Return the lines below that carry the word "pycortex".
[[ Records for processing open ]]
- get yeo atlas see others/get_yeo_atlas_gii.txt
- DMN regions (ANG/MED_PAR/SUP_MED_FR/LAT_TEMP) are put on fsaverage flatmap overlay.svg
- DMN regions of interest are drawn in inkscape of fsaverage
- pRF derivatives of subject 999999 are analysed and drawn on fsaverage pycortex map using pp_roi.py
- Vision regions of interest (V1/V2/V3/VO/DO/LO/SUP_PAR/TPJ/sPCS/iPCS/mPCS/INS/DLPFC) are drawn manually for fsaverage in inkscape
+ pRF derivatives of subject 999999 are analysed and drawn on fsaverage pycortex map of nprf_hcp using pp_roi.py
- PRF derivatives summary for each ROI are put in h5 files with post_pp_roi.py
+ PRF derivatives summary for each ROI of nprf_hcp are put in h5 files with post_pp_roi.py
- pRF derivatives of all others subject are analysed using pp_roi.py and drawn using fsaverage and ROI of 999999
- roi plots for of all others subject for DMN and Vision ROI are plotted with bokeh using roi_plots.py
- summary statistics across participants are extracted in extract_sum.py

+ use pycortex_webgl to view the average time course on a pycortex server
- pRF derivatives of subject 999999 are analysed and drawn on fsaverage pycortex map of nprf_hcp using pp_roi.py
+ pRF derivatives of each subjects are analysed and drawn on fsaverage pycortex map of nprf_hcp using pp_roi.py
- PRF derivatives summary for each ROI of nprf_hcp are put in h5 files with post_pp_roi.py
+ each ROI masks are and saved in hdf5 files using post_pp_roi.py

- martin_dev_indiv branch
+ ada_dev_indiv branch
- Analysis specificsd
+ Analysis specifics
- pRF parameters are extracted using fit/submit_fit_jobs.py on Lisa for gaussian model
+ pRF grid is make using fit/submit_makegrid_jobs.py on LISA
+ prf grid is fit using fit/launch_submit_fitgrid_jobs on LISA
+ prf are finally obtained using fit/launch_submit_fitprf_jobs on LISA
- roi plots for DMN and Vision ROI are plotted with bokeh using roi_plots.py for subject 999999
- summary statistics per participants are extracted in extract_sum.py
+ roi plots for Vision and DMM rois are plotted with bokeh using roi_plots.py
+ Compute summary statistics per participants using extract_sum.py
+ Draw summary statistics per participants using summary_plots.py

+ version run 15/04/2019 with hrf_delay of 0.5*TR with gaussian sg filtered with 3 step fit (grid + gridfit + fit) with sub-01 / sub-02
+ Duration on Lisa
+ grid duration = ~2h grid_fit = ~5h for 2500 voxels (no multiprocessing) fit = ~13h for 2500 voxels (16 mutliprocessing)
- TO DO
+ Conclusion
[[ Records for processing closed ]]
#### Exercise output
- pRF derivatives of subject 999999 are analysed and drawn on fsaverage pycortex map using pp_roi.py
+ pRF derivatives of subject 999999 are analysed and drawn on fsaverage pycortex map of nprf_hcp using pp_roi.py
+ use pycortex_webgl to view the average time course on a pycortex server
- pRF derivatives of subject 999999 are analysed and drawn on fsaverage pycortex map of nprf_hcp using pp_roi.py
+ pRF derivatives of each subjects are analysed and drawn on fsaverage pycortex map of nprf_hcp using pp_roi.py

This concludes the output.